Requirement: Each record must be returned exactly, apart from the pictures, which stay out.
--------------------------------------------------
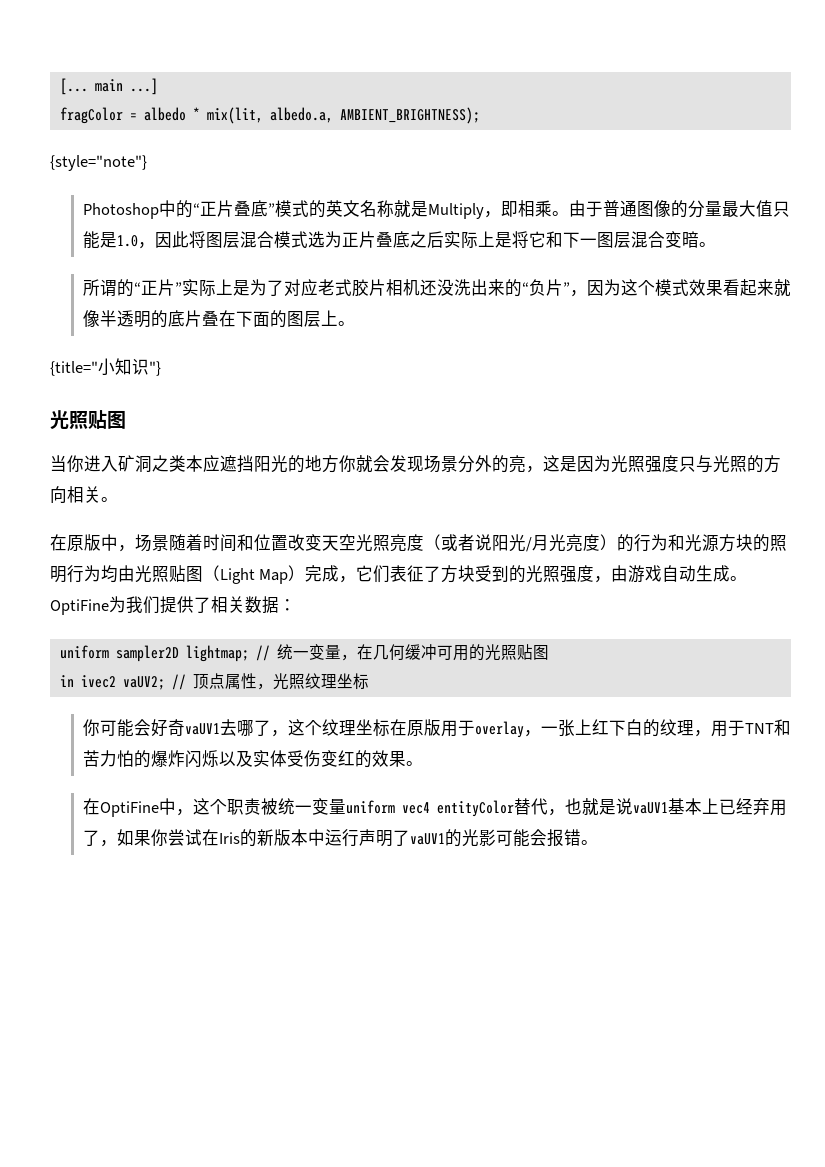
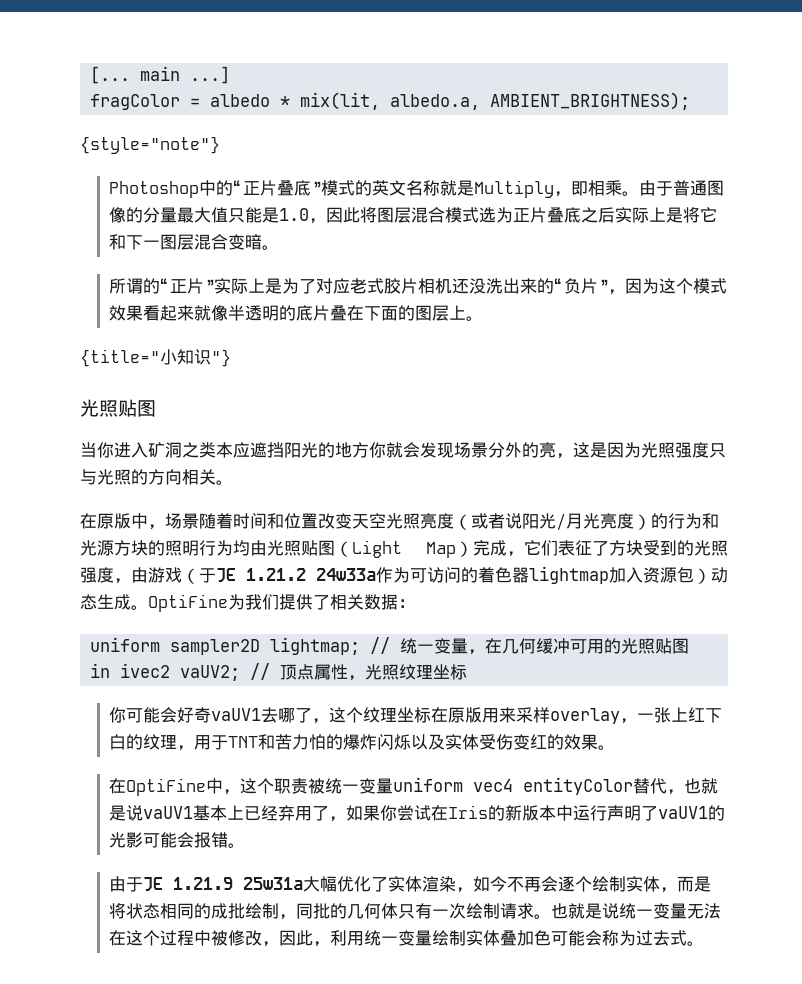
- 在原版中，场景随着时间和位置改变天空光照亮度（或者说阳光/月光亮度）的行为和光源方块的照明行为均由光照贴图（Light Map）完成，它们表征了方块受到的光照强度，由游戏自动生成。
+ 在原版中，场景随着时间和位置改变天空光照亮度（或者说阳光/月光亮度）的行为和光源方块的照明行为均由光照贴图（Light Map）完成，它们表征了方块受到的光照强度，由游戏（于JE 1.21.2 24w33a作为可访问的着色器lightmap加入资源包）动态生成。
- 你可能会好奇vaUV1去哪了，这个纹理坐标在原版用于overlay，一张上红下白的纹理，用于TNT和苦力怕的爆炸闪烁以及实体受伤变红的效果。
+ 你可能会好奇vaUV1去哪了，这个纹理坐标在原版用来采样overlay，一张上红下白的纹理，用于TNT和苦力怕的爆炸闪烁以及实体受伤变红的效果。
+ 由于JE 1.21.9 25w31a大幅优化了实体渲染，如今不再会逐个绘制实体，而是将状态相同的成批绘制，同批的几何体只有一次绘制请求。也就是说统一变量无法在这个过程中被修改，因此，利用统一变量绘制实体叠加色可能会称为过去式。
--------------------------------------------------
The completed task:
- 在原版中，场景随着时间和位置改变天空光照亮度（或者说阳光/月光亮度）的行为和光源方块的照明行为均由光照贴图（Light Map）完成，它们表征了方块受到的光照强度，由游戏自动生成。
+ 在原版中，场景随着时间和位置改变天空光照亮度（或者说阳光/月光亮度）的行为和光源方块的照明行为均由光照贴图（Light Map）完成，它们表征了方块受到的光照强度，由游戏（于JE 1.21.2 24w33a作为可访问的着色器lightmap加入资源包）动态生成。
- 你可能会好奇vaUV1去哪了，这个纹理坐标在原版用于overlay，一张上红下白的纹理，用于TNT和苦力怕的爆炸闪烁以及实体受伤变红的效果。
+ 你可能会好奇vaUV1去哪了，这个纹理坐标在原版用来采样overlay，一张上红下白的纹理，用于TNT和苦力怕的爆炸闪烁以及实体受伤变红的效果。
+ 由于JE 1.21.9 25w31a大幅优化了实体渲染，如今不再会逐个绘制实体，而是将状态相同的成批绘制，同批的几何体只有一次绘制请求。也就是说统一变量无法在这个过程中被修改，因此，利用统一变量绘制实体叠加色可能会称为过去式。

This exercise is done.